“A JKA Master with some of the greatest kicks ever”. Share please
Teruyuki Okazaki 1931 –
“A JKA Master with some of the greatest kicks ever”.
Teruyuki Okazaki a tenth degree black belt in Shotokan Karate, is the founder, chairman and chief instructor of the International Shotokan Karate Federation (ISKF). Along with Gichin Funakoshi, Hidetaka Nishiyama and Masatoshi Nakayama, Okazaki helped found the Japan Karate Association's instructor training program.
As a young man, he grew up studying judo, kendo, and aikido. In 1948, at the age of sixteen, he entered Takushoku University. It was here that Okazaki began his karate training. Teruyuki Okazaki studied primarily under Gichin Funakoshi (Shotokan's founder) as well as Masatoshi Nakayama. In 1953, Okazaki graduated and was immediately appointed coach of the Takushoku team. Later that year, it was decided that Okazaki would be trained as a "test case" for the still formulating JKA Instructor Trainee Program. In 1955, he was appointed head of the program, which produced some of modern Shotokan's most integral leaders. Takayuki Mikami, Eiji Takaura, and Hirokazu Kanazawa were among the first graduates from this program.

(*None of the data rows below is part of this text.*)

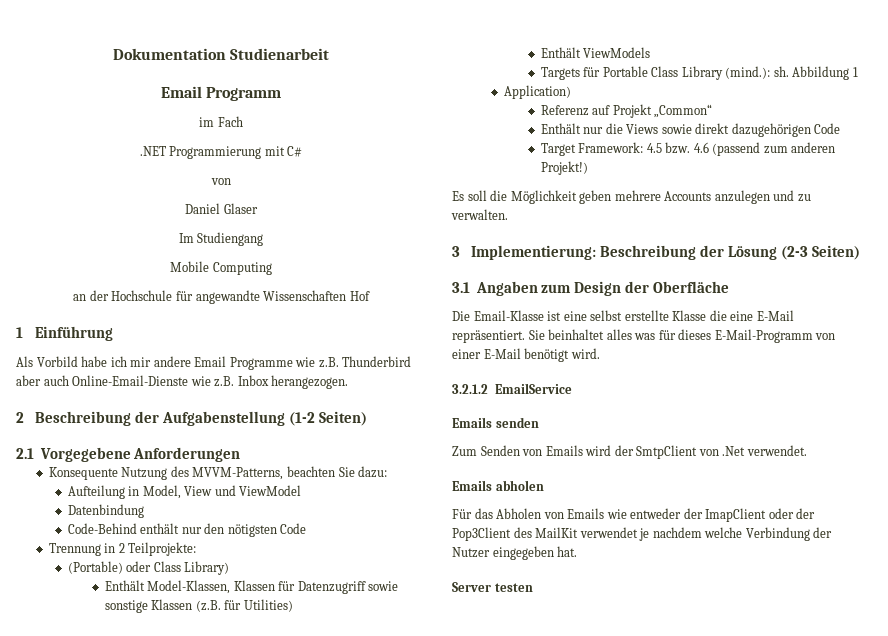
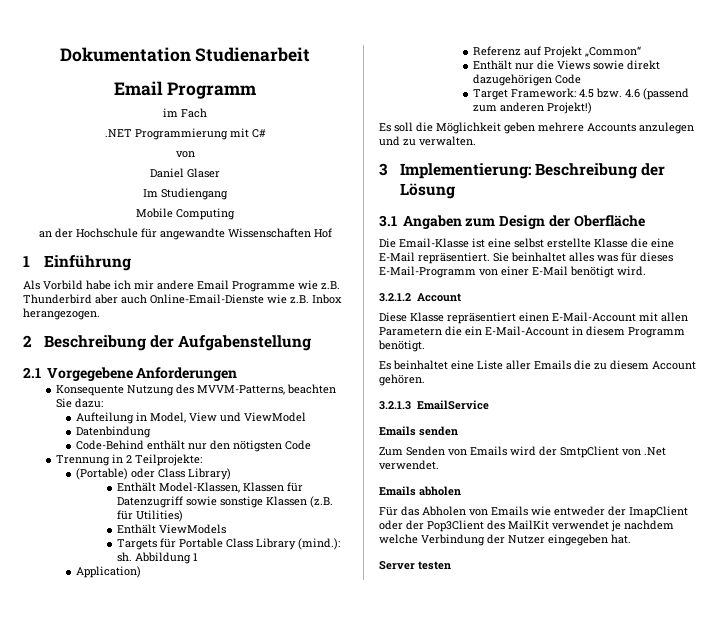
- 2 Beschreibung der Aufgabenstellung (1-2 Seiten)
+ 2 Beschreibung der Aufgabenstellung
- 3 Implementierung: Beschreibung der Lösung (2-3 Seiten)
+ 3 Implementierung: Beschreibung der Lösung
- 3.2.1.2 EmailService
+ 3.2.1.2 Account
+ Diese Klasse repräsentiert einen E-Mail-Account mit allen Parametern die ein E-Mail-Account in diesem Programm benötigt.
+ Es beinhaltet eine Liste aller Emails die zu diesem Account gehören.
+ 3.2.1.3 EmailService

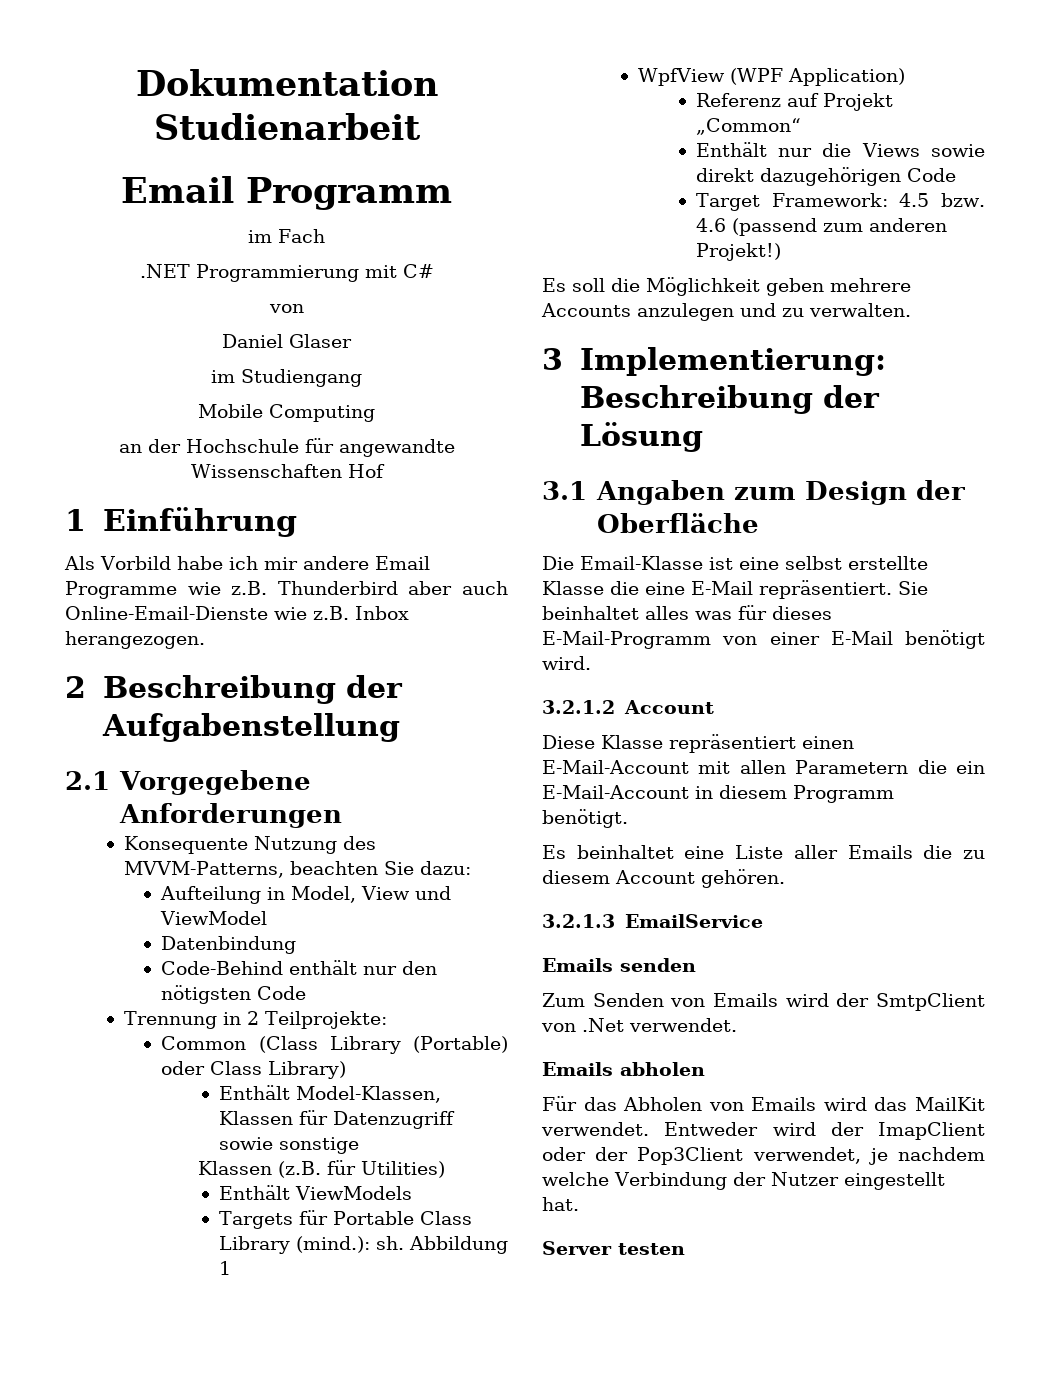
- Im Studiengang
+ im Studiengang
- (Portable) oder Class Library)
+ Common (Class Library (Portable) oder Class Library)
- Enthält Model-Klassen, Klassen für Datenzugriff sowie sonstige Klassen (z.B. für Utilities)
+ Enthält Model-Klassen, Klassen für Datenzugriff sowie sonstige
+ Klassen (z.B. für Utilities)
- Application)
+ WpfView (WPF Application)
- Für das Abholen von Emails wie entweder der ImapClient oder der Pop3Client des MailKit verwendet je nachdem welche Verbindung der Nutzer eingegeben hat.
+ Für das Abholen von Emails wird das MailKit verwendet. Entweder wird der ImapClient oder der Pop3Client verwendet, je nachdem welche Verbindung der Nutzer eingestellt hat.

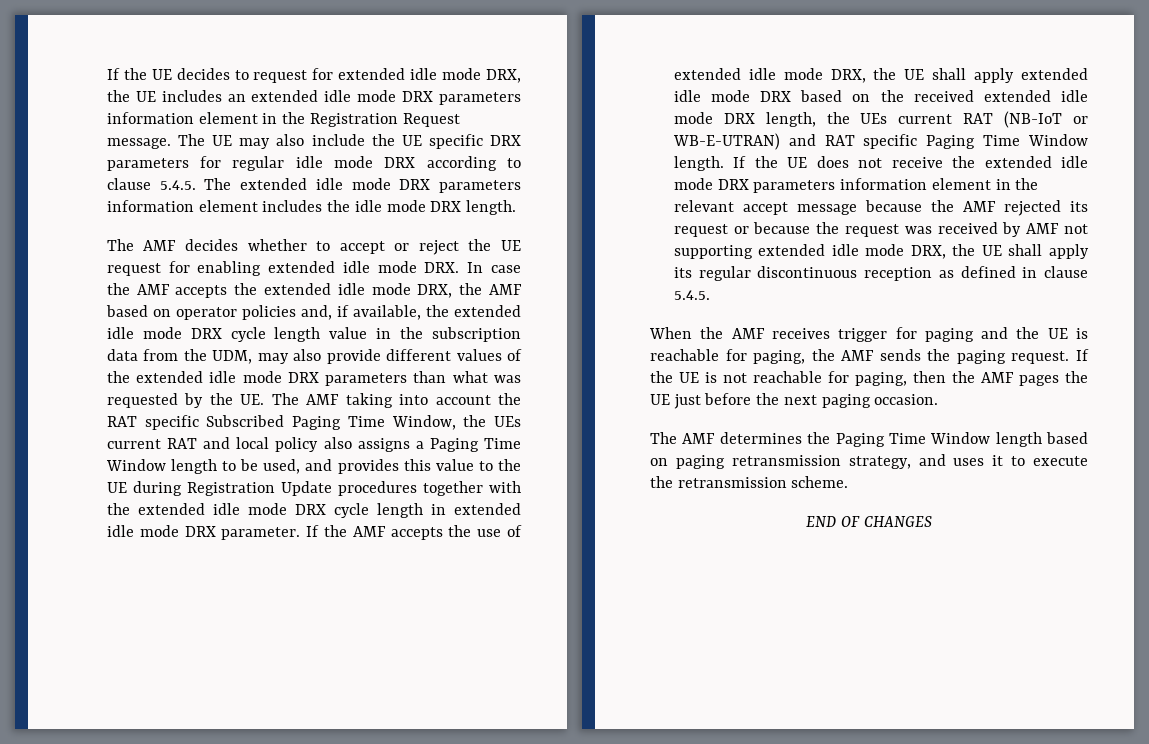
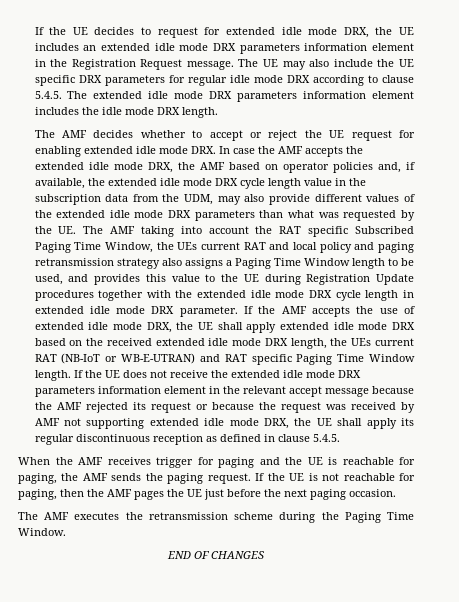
- The AMF decides whether to accept or reject the UE request for enabling extended idle mode DRX. In case the AMF accepts the extended idle mode DRX, the AMF based on operator policies and, if available, the extended idle mode DRX cycle length value in the subscription data from the UDM, may also provide different values of the extended idle mode DRX parameters than what was requested by the UE. The AMF taking into account the RAT specific Subscribed Paging Time Window, the UEs current RAT and local policy also assigns a Paging Time Window length to be used, and provides this value to the UE during Registration Update procedures together with the extended idle mode DRX cycle length in extended idle mode DRX parameter.
+ The AMF decides whether to accept or reject the UE request for enabling extended idle mode DRX. In case the AMF accepts the extended idle mode DRX, the AMF based on operator policies and, if available, the extended idle mode DRX cycle length value in the subscription data from the UDM, may also provide different values of the extended idle mode DRX parameters than what was requested by the UE. The AMF taking into account the RAT specific Subscribed Paging Time Window, the UEs current RAT and local policy and paging retransmission strategy also assigns a Paging Time Window length to be used, and provides this value to the UE during Registration Update procedures together with the extended idle mode DRX cycle length in extended idle mode DRX parameter.
- The AMF determines the Paging Time Window length based on paging retransmission strategy, and uses it to execute the retransmission scheme.
+ The AMF executes the retransmission scheme during the Paging Time Window.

As part of an effort by Nakayama to spread the practice of Shotokan karate internationally, Okazaki came to the United States in 1961, originally planning to stay only six months, but has since opened a dojo in Philadelphia, Pennsylvania and settled there permanently. In 1977, Okazaki founded the International Shotokan Karate Federation.
His decision to leave the JKA completely in 2007 came following Okazaki's concern that the JKA had not been conducting itself in the manner appropriate to the teachings of Master Gichin Funakoshi.
At the Canadian National ISKF Championships in Toronto, Canada in October 2007, the ISKF technical committee announced Okazaki's promotion to 10th dan, the highest ranking karate master in the ISKF, and among only a couple others internationally at the time.